The shadow came back then—an all-encompassing black like the deep of night or a world without a sun. Cold came with it, but neither lasted very long. I shivered, fearful of what would happen next. If the creature took too much solar mass, the gravitational forces holding the solar system together would fracture and send the planets spinning out into the void between stars. Even if it left us whole as a system, a more distant sun would create world-spanning chaos and upheaval.

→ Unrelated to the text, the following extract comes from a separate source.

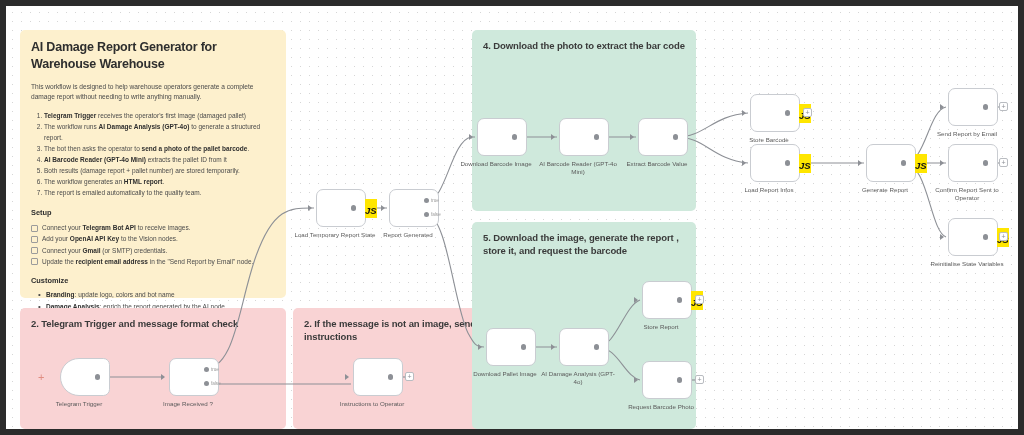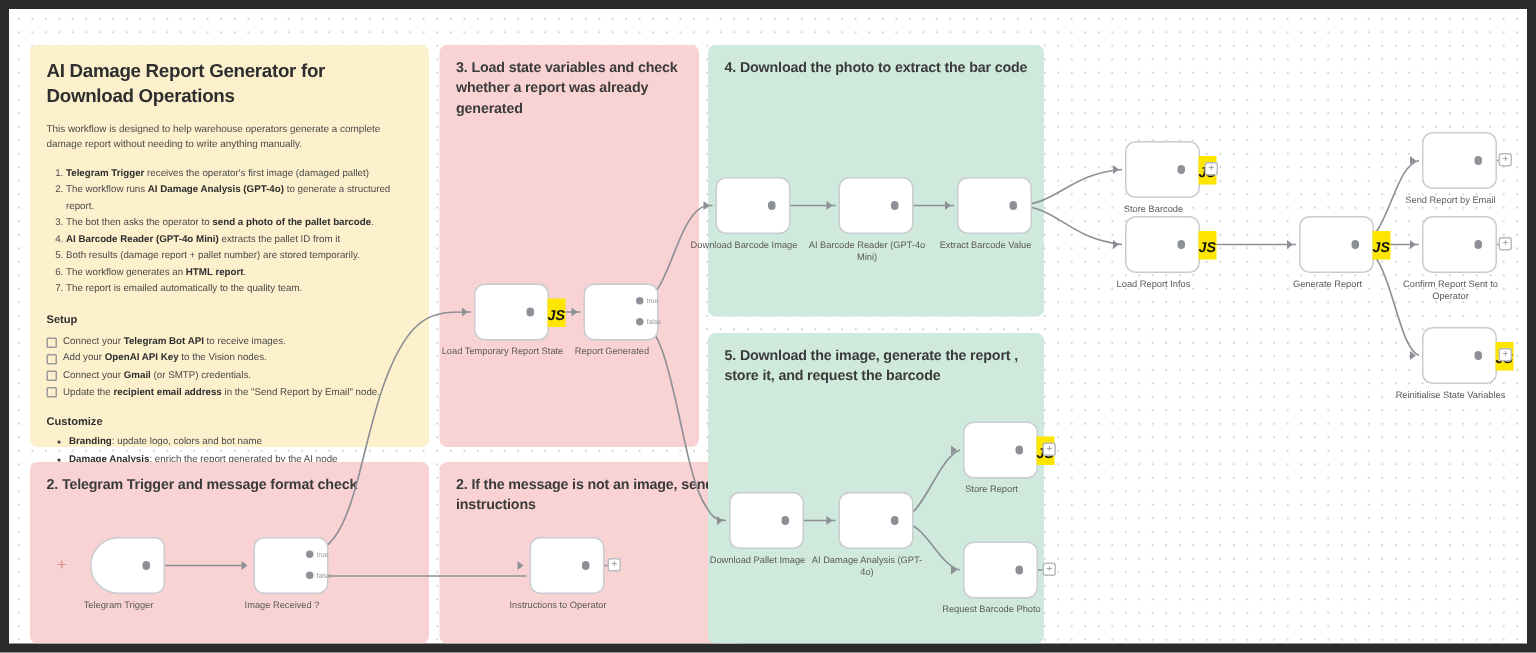"AI Damage Report Generator for" div.big-title { text: Download Operations -> Warehouse Warehouse }
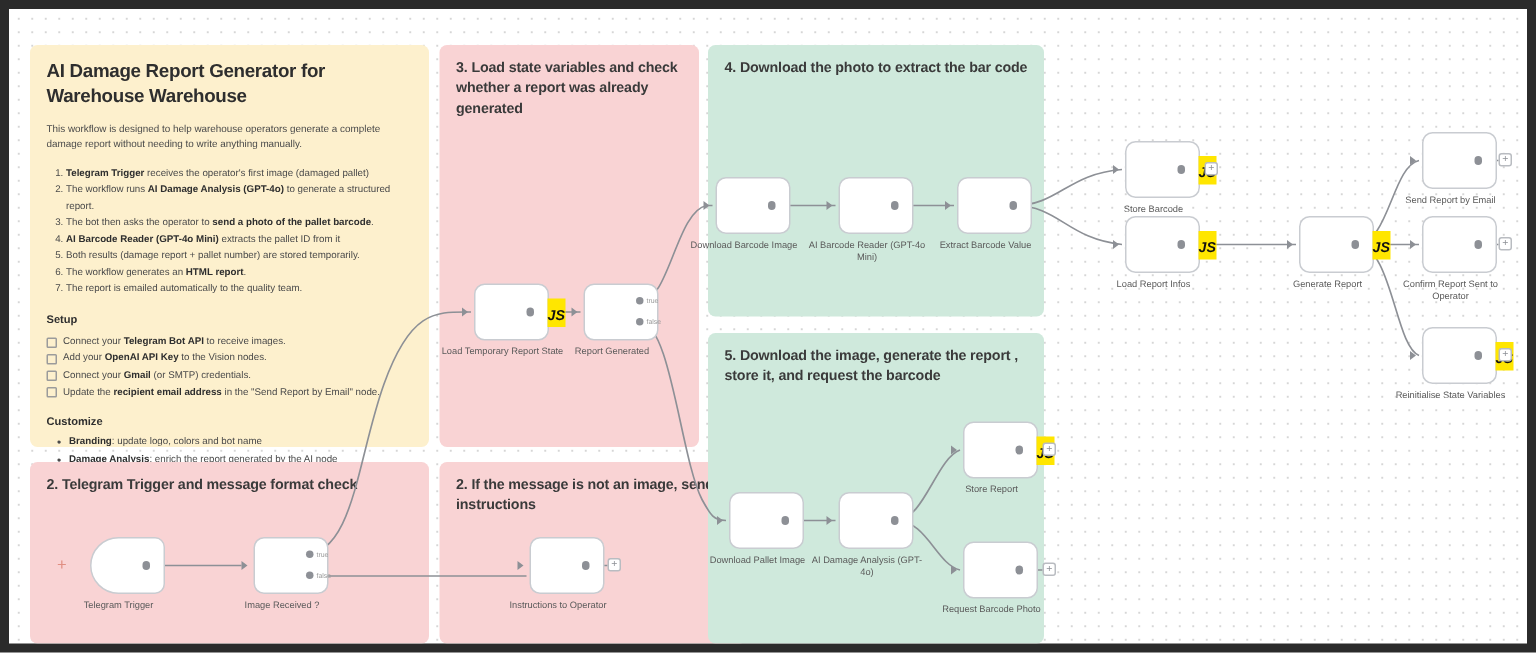"3. Load state variables and" div.sticky { html: <div> <div>3. Load state variables and check whether a report was already generated</div> </div> -> none }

My reverie unraveled.

As my mind wandered along the dark and fearful paths of societal and species collapse, gravity returned to normal. I checked back in with NASA, and as I watched, the speaker’s complexion softened. She spoke in a too-soft voice, “It’s leaving. It is already rushing back the way it came. Omicron has asked permission to pursue, but we recalled her to orbit.”

Above me, the fire in the skies from the midday Northern Lights faded, too. I watched the replay go for several minutes while life started rearranging all around me. Work seemed forgotten as people rushed home to wrap themselves in the importance of loved ones. Me, I brewed a new pot and let the familiar warmth and aroma wash over me. Perhaps I’ll get an extra blanket for the bed, too, if the temperature slides toward cold.